The Pentagon next month will formally launch its delayed new office responsible for accelerating the adoption of its "zero-trust" cybersecurity program, a senior Defense Department official said Wednesday.
The office, originally planned to launch in October, will “rationalize” and prioritize all network environments and set each one of them on a path to implementing zero trust over the next several years, David McKeown, deputy DOD chief information officer for cybersecurity, said during a C4ISRNET CyberCon event.
The United States continues ”to be attacked by a very persistent set of adversaries,” McKeown said. “We have sort of eliminated the low-hanging fruit, an unpatched server or an application or website that has a vulnerability. We’ve really done a very good job of taking away the easy paths and they’ve had to up their game and become more sophisticated in how they get on our networks.”

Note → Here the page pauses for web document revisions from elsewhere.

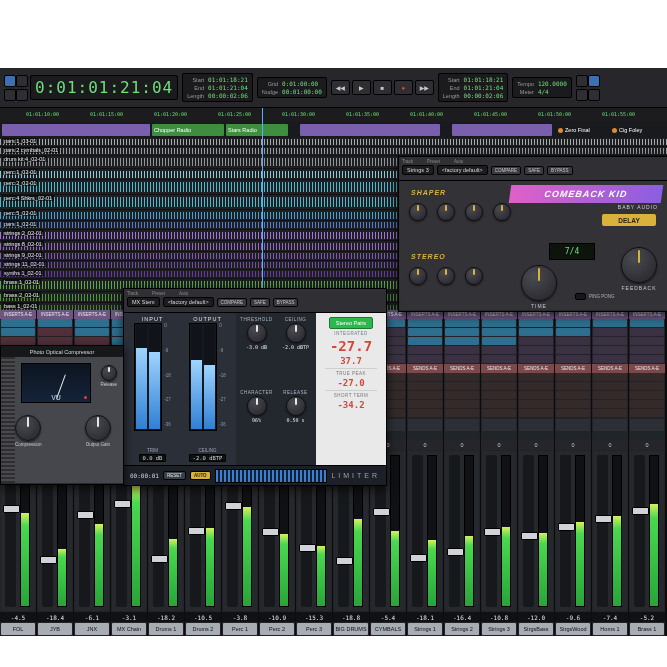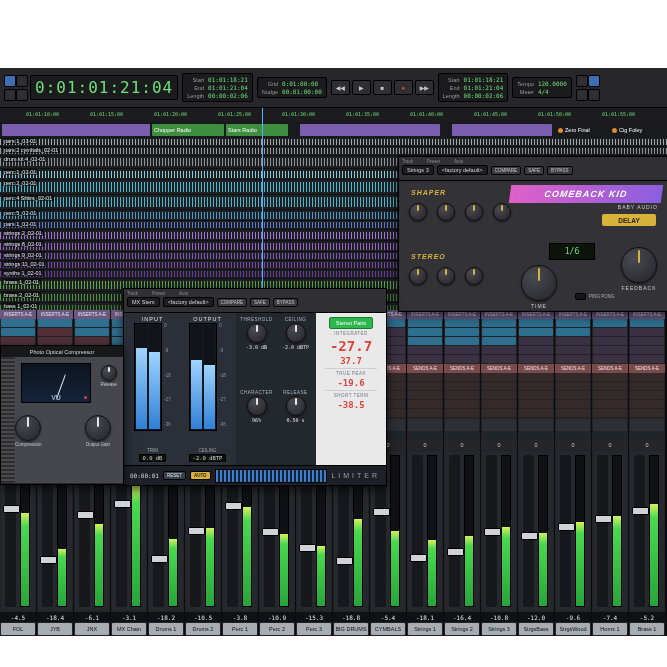--- a/index.html
+++ b/index.html
@@ -821,7 +821,7 @@
           <div class="knob k16 cbk"></div>
           <div class="knob k16 cbk"></div>
         </div>
-      <div class="cb-lcd">1/6</div>
+      <div class="cb-lcd">7/4</div>
       <div class="cb-big" style="left:122px;top:84px">
         <div class="knob k34 cbk"></div>
         <span class="cb-klab">TIME</span>

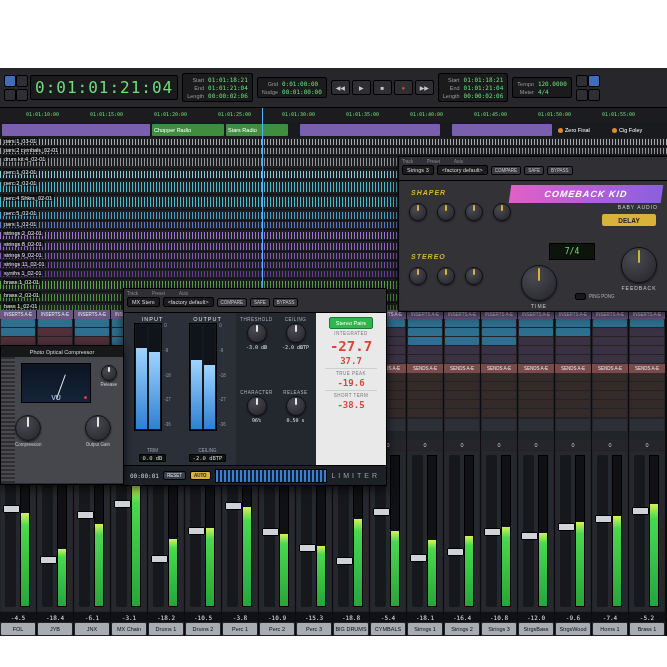--- a/index.html
+++ b/index.html
@@ -932,7 +932,7 @@
         <span class="r-mid">37.7</span>
         <div class="r-div"></div>
         <span class="r-label">TRUE PEAK</span>
-        <span class="r-mid">-19.6</span>
+        <span class="r-mid">-27.0</span>
         <div class="r-div"></div>
         <span class="r-label">SHORT TERM</span>
         <span class="r-mid">-38.5</span>

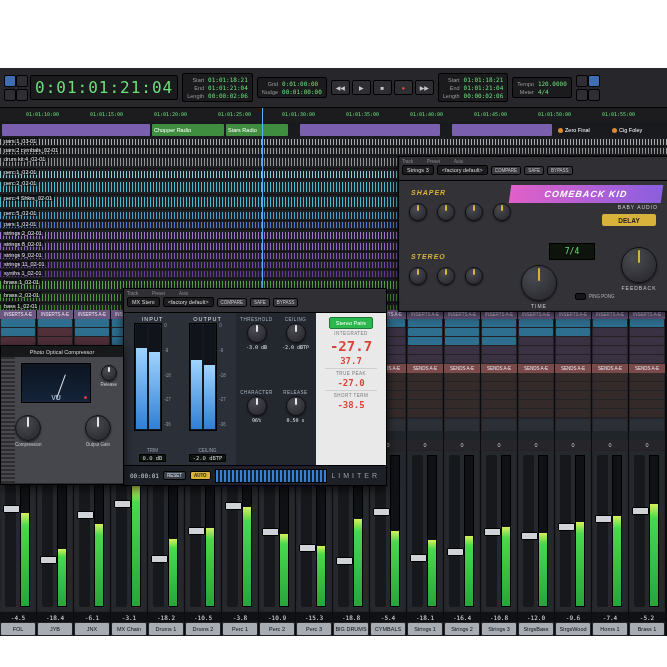--- a/index.html
+++ b/index.html
@@ -935,7 +935,7 @@
         <span class="r-mid">-27.0</span>
         <div class="r-div"></div>
         <span class="r-label">SHORT TERM</span>
-        <span class="r-mid">-38.5</span>
+        <span class="r-mid">-34.2</span>
       </div>
     </div>
     <div class="lim-bottom">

The zero-trust concept aims to prevent data breaches by assuming no trust for any user or divide on a network. McKeown said the SolarWinds supply chain cyberattack accelerated DOD’s push for zero-trust.
“When we look at the SolarWinds attack, for instance, where we all trusted a piece of software that was developed by a vendor, we all brought it into our network, and then we thought it was a good piece of software, but it was compromised and it started beaconing out and we have to be able to detect something like that,” McKeown said. “So not only the external compromises, but the internal malicious behavior and potential supply chain risks need to be looked at. And we feel like zero trust is the only solution out there right now that gives us a fighting chance on detecting these folks that may have a foothold on our network or this anomalous software that we’ve allowed in.”
The new office will be under the direction of the DOD chief information officer, McKeown added.